Sensors (Basel). 2022 Aug 25;22(17):6426. doi: 10.3390/s22176426.

Abstract

It is necessary to detect the structural damage condition of essential buildings immediately after an earthquake to identify safe structures, evacuate, or resume crucial activities. For this reason, a CNN methodology proposed to detect the structural damage condition of a building is here improved and validated for two currently instrumented essential buildings (Tahara City Hall and Toyohashi Fire Station). Three-dimensional frames instead of lumped mass models are used for the buildings. Besides this, a methodology to select records is introduced to reduce the variability of the structural responses. The maximum inter-storey drift and absolute acceleration of each storey are used as damage indicators. The accuracy is evaluated by the usability of the building, total damage condition, storey damage condition, and total comparison of the damage indicators.

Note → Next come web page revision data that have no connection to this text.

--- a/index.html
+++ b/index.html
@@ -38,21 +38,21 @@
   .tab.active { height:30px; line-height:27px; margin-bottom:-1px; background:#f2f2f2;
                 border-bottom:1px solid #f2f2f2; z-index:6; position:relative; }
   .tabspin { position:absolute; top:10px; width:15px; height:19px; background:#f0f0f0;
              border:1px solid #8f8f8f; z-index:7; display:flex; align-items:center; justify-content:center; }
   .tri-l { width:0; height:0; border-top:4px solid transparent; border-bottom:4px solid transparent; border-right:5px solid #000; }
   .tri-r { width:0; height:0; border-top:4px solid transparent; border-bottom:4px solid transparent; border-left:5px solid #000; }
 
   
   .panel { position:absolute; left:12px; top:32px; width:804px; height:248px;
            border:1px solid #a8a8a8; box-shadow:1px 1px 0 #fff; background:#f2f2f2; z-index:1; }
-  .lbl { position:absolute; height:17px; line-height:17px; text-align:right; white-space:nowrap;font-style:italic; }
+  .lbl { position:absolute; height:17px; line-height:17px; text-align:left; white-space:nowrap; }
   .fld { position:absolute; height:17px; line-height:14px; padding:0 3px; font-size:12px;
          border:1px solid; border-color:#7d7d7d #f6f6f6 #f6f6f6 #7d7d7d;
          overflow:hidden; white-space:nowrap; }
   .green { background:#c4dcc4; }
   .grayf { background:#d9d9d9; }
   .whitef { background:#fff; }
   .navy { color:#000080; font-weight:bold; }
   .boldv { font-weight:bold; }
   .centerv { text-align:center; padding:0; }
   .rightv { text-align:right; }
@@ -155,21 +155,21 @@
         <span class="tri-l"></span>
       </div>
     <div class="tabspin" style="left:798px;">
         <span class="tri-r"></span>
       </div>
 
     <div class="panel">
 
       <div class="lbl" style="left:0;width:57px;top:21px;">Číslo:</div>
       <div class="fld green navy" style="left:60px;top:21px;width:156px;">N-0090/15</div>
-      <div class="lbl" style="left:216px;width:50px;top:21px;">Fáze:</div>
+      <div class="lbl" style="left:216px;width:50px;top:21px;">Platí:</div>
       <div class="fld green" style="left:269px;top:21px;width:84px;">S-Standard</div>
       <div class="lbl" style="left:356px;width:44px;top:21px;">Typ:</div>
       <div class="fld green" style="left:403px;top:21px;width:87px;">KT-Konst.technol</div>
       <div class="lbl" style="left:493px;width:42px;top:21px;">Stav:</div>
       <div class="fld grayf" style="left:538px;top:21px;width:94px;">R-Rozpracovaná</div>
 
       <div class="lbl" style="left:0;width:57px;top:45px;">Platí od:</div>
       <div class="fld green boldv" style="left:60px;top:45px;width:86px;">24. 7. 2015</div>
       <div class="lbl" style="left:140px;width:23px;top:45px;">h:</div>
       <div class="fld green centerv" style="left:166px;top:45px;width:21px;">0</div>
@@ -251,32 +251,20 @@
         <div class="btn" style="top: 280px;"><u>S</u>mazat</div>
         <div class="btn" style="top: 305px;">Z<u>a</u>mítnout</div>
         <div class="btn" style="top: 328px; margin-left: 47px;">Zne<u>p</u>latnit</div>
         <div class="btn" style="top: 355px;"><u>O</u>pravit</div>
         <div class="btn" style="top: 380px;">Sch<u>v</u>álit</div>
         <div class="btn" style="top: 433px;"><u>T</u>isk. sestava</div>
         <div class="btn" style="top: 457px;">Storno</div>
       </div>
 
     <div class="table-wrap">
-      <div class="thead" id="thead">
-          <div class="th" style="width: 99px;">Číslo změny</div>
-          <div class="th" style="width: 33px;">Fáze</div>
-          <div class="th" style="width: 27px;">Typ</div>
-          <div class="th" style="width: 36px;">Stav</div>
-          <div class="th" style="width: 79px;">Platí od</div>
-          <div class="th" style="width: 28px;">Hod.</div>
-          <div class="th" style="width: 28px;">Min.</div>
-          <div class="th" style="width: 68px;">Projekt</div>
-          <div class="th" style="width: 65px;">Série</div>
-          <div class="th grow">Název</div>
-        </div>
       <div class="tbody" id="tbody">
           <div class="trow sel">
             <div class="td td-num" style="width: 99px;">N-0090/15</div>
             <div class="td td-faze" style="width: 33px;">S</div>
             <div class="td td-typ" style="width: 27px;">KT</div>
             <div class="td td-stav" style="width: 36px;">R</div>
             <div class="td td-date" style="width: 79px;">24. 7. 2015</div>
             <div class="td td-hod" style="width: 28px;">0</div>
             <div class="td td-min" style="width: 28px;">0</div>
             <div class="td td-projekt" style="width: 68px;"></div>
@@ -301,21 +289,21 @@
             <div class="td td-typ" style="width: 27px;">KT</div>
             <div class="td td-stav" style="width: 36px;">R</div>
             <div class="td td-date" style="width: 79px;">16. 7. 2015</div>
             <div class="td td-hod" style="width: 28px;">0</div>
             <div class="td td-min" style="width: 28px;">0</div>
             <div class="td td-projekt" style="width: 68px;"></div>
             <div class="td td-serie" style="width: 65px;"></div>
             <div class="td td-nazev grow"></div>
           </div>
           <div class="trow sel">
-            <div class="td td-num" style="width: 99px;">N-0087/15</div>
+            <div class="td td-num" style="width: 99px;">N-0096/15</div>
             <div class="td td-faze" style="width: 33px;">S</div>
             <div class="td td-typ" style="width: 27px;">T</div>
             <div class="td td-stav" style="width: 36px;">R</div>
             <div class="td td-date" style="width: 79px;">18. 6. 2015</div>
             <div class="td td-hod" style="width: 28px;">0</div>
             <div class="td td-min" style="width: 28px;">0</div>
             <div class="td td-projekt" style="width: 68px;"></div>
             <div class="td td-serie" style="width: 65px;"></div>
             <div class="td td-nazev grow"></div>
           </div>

Finally, the maximum accuracy and R2 of the responses are obtained as follows: for the Tahara City Hall building, 90.0% and 0.825, respectively; for the Toyohashi Fire Station building, 100% and 0.909, respectively.

Keywords: convolutional neural network; damage detection; power wavelet spectrum; structural health monitoring.

MeSH terms

  • Earthquakes*
  • Neural Networks, Computer

Grants and funding

This research received no external funding.